血漿タンパクの置き換え−どうやって? (Replacing Plasma - How?)
何よりさておき、私にまず言わせてください。血漿タンパクの実際の作用機所について100%正確な説明はありません。たくさんの理論があり、またそれぞれを支持する様々なデータがあります。個人の経験から一般常識もあります。私は科学的な文献から解説していきます。
最初に、血漿タンパクの持つ“嗜好性”の効果に関するおとぎ話を拭い去りましょう。これらの効果を示すデータはとてもあいまいで、実験の手法も明らかではなく、解釈の仕方は一つではありません。一般常識でも血漿タンパクには“嗜好性”の効果があると思われていますが、これは血漿タンパクが含まれている配合の原材料に依存するものです。実際、血漿タンパクの効果はもともとの動物の成長速度に対する反応なので、同様のことが“悪い配合”と“良い配合”でも見られます。
第二に、血漿タンパクの効果はそのアミノ酸の高い消化性によるものだということです。実際、血漿タンパクはとても消化が良いですが、他の多くの動物のタンパク質や植物性のタンパク質もあわせて考えても、家畜の血漿タンパクと比較されたタンパク質はありません。極端に貧相な配合の場合でのみ、血漿タンパクが高品質な蛋白源として価値があるかもしれませんが、それではどれほど高価なものになるでしょう!ですから血漿タンパクを置き換えるときにはアミノ酸の違いをカバーするために高品質な蛋白源が必要になります。
三番目にこれはデータもなく提案のようなものですが、血漿に含まれるミネラルや塩分が摂食量を増加させるのかもしれません。実際、ミネラルは必要ですし子豚は塩味を好みます(オハイオ州立大のD. Mahanの研究を参照)。しかしミネラルの効果は血漿タンパクほどの違いを示しません。
それでは何が残されているのでしょうか?免疫グロブリンの中の、特にIgGです。血漿タンパクには最高15%ものIgGが含まれていて、これが子豚の餌に使われているすべての原材料の中でとても独特なものです。免疫グロブリンはどのように働くのですか?とてもシンプルです…そしてとてもその作用は効果的です。これらは病原体を中和して、病原体が消化管壁に取り付いて悪影響を与えられないようにするのです。
ですから、病原体とIgGの相性が近ければ(鍵と錠の関係です)効果は大きくなります。そしてこれは血漿タンパクが下痢の病原体に対して効果的に働くようにというIgGの自然の働きです。血漿タンパクには幅広い病原体に対する様々な種類のIgGが含まれていますが、子豚が特定のE. coliの感染を受けると血漿タンパクに含まれるIgGでは全ての病原体に対応するには十分ではありません。

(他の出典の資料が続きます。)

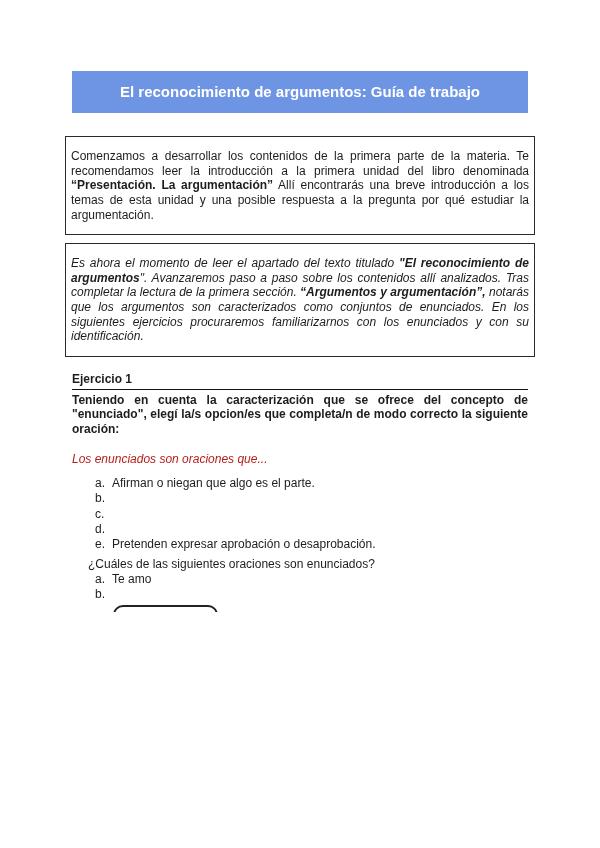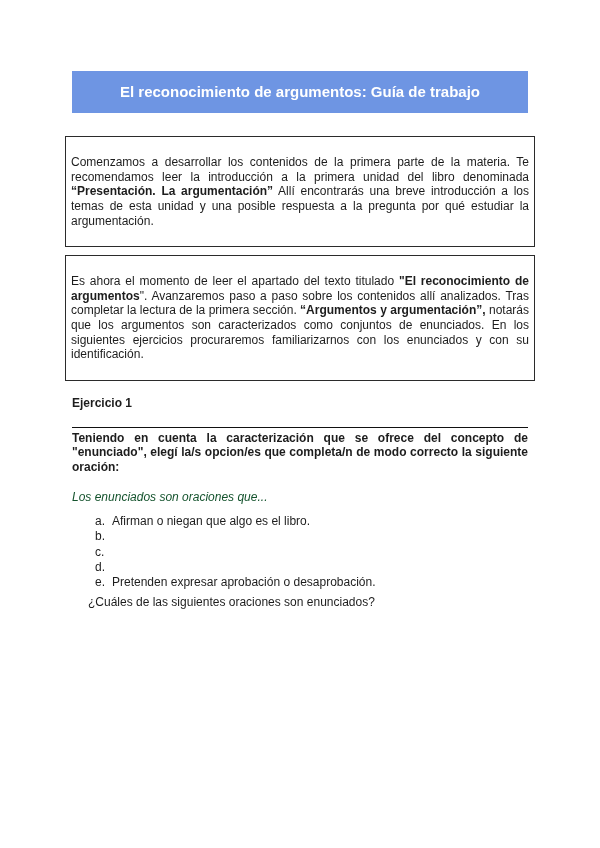--- a/index.html
+++ b/index.html
@@ -24,7 +24,7 @@
   .box{
     border:1.4px solid #2b2b2b;
     margin:23px -7px 4px;
-    padding:18px 5px;
+    padding:12px 5px;
   }
   .box p{margin:0;text-align:justify;}
   .box2{margin-top:8px;}

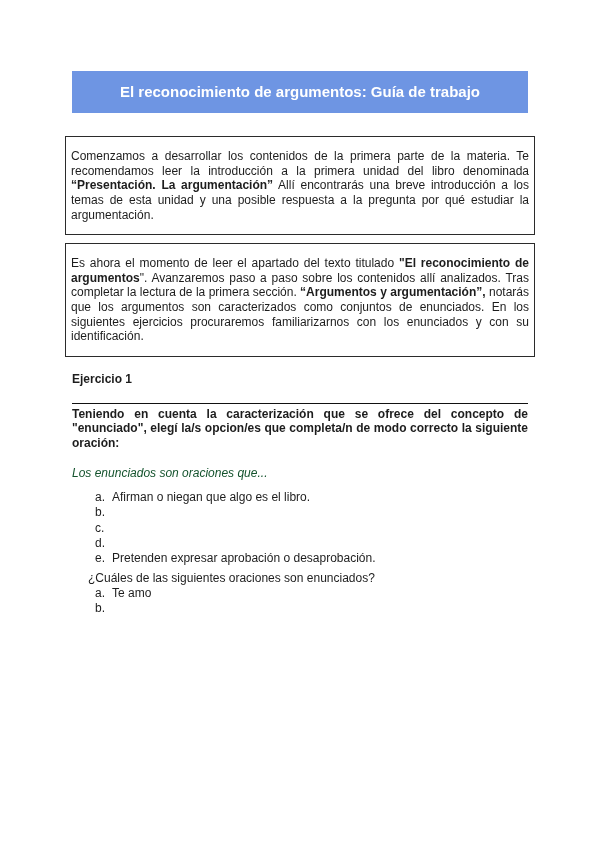--- a/index.html
+++ b/index.html
@@ -27,7 +27,7 @@
     padding:12px 5px;
   }
   .box p{margin:0;text-align:justify;}
-  .box2{margin-top:8px;}
+  .box2{margin-top:8px;font-style:italic;}
 
   .ex-heading{
     margin-top:15px;

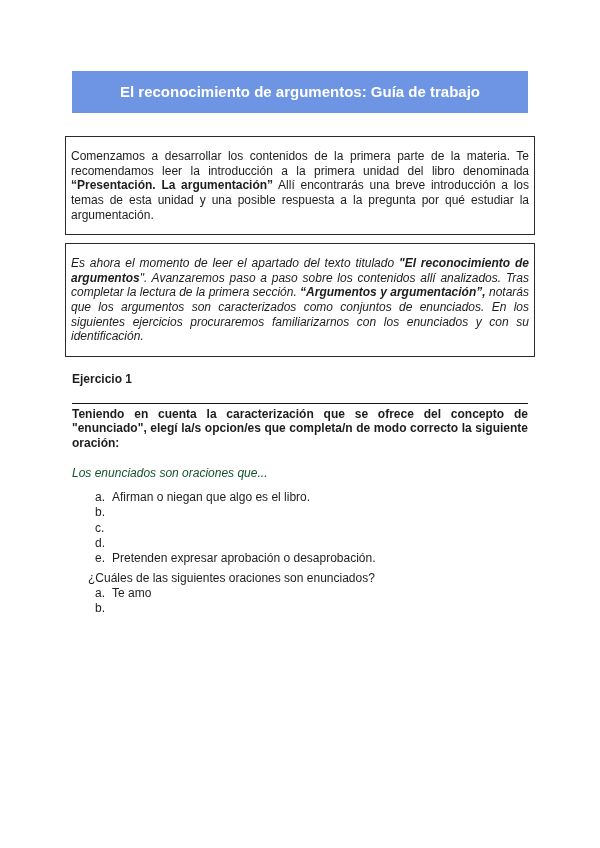--- a/index.html
+++ b/index.html
@@ -33,7 +33,7 @@
     margin-top:15px;
     font-weight:bold;
     border-bottom:1.6px solid #111111;
-    padding-bottom:16px;
+    padding-bottom:2px;
   }
   .ex-heading.second{margin-top:27px;}
 

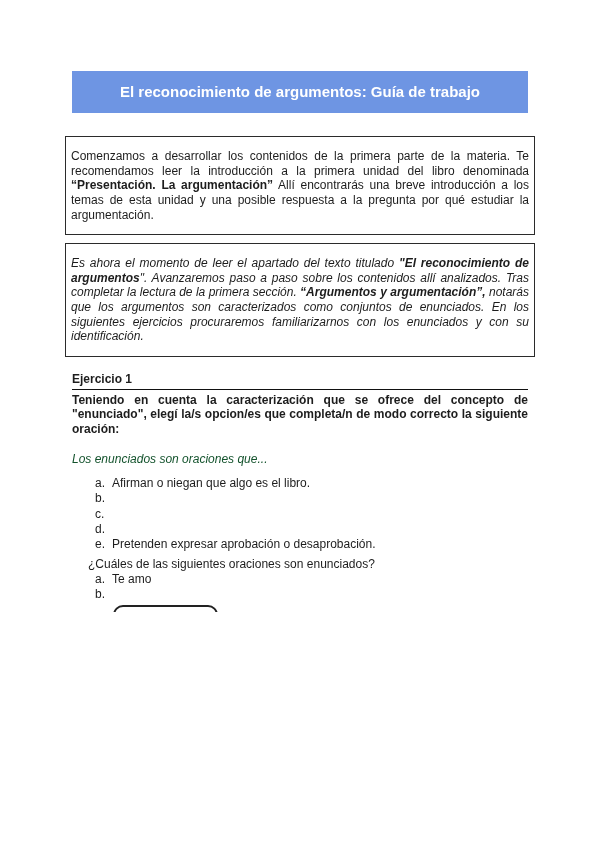--- a/index.html
+++ b/index.html
@@ -38,7 +38,7 @@
   .ex-heading.second{margin-top:27px;}
 
   .prompt{margin:3px 0 4px;font-weight:bold;text-align:justify;}
-  .leadin{margin:16px 0 1px;font-style:italic;color:#14532d;}
+  .leadin{margin:16px 0 1px;font-style:italic;color:#b91c1c;}
 
   .options{margin-top:9px;}
   .opt{display:flex;margin-left:23px;line-height:15.3px;}

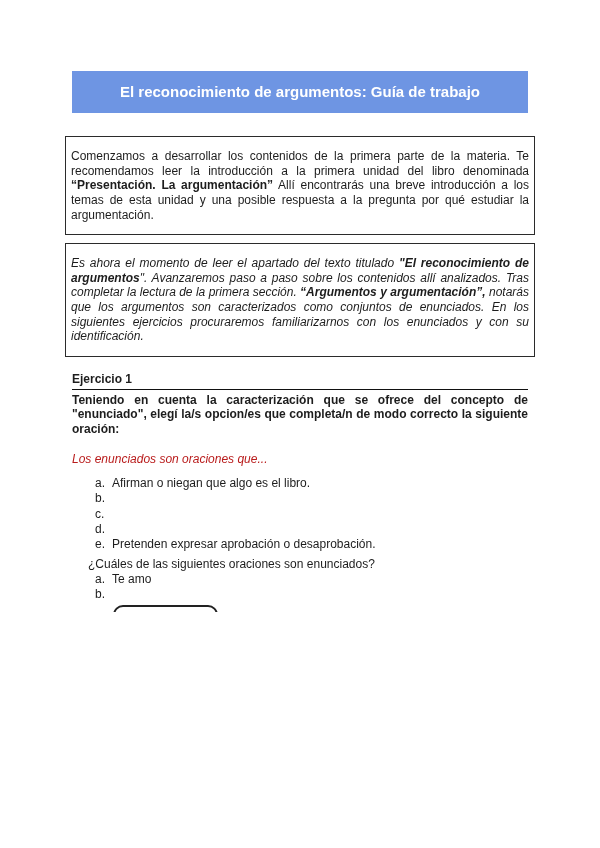--- a/index.html
+++ b/index.html
@@ -90,7 +90,7 @@
     <div class="options">
       <div class="opt">
         <span class="lbl">a.</span>
-        <span>Afirman o niegan que algo es el libro.</span>
+        <span>Afirman o niegan que algo es el parte.</span>
       </div>
       <div class="opt">
         <span class="lbl">b.</span>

ここで特定の子豚の病原体に対して免疫された雌鶏に由来する卵の免疫グロブリンが、子豚の下痢を強力にコントロールするのです。K88で感染させた子豚に様々なレベルの卵黄抗体を投与し、子豚の下痢の日数と生存率が対照群と比べてどれだけ改善されたかを示す下の表を見てください(Infection and Immunity, 1992, Vol
(60):998)。そして次に腸管毒素原性E. coliの感染防御の大きな効果の写真を見てください。
3つの別々の調査が何年も前に行われましたが、あまり知れ渡る事はなく、やがてアイオワ州立代のDr. Zimmermanの研究室のR. Gatnauが血漿タンパクの分子量の大きい分画(IgGを含む)が良い効果をもたらすことを明らかにしました。他の分画はあまり結果を出しませんでした(グラフ参照、またJournal of Animal Science, 1995, Vol 73 (1) : 82)。
この報告に加えて、血漿タンパクの有効成分がIgGであることを示す、少なくとも4つの例を知っています。このブログを書いている間にデータを見直してみると、私は今、純粋な免疫グロブリンが必ずどの試験でも血漿タンパクより優れた結果を出している事に気付きました。これは私自身の調査と比べると謎になりますが、これは生物学的な“ノイズ”として扱いましょう。純粋な免疫グロブリンが血漿タンパクそのものよりも高い効果を発揮するには何かあるのか・・・確認するためにはもっと調査が必要です!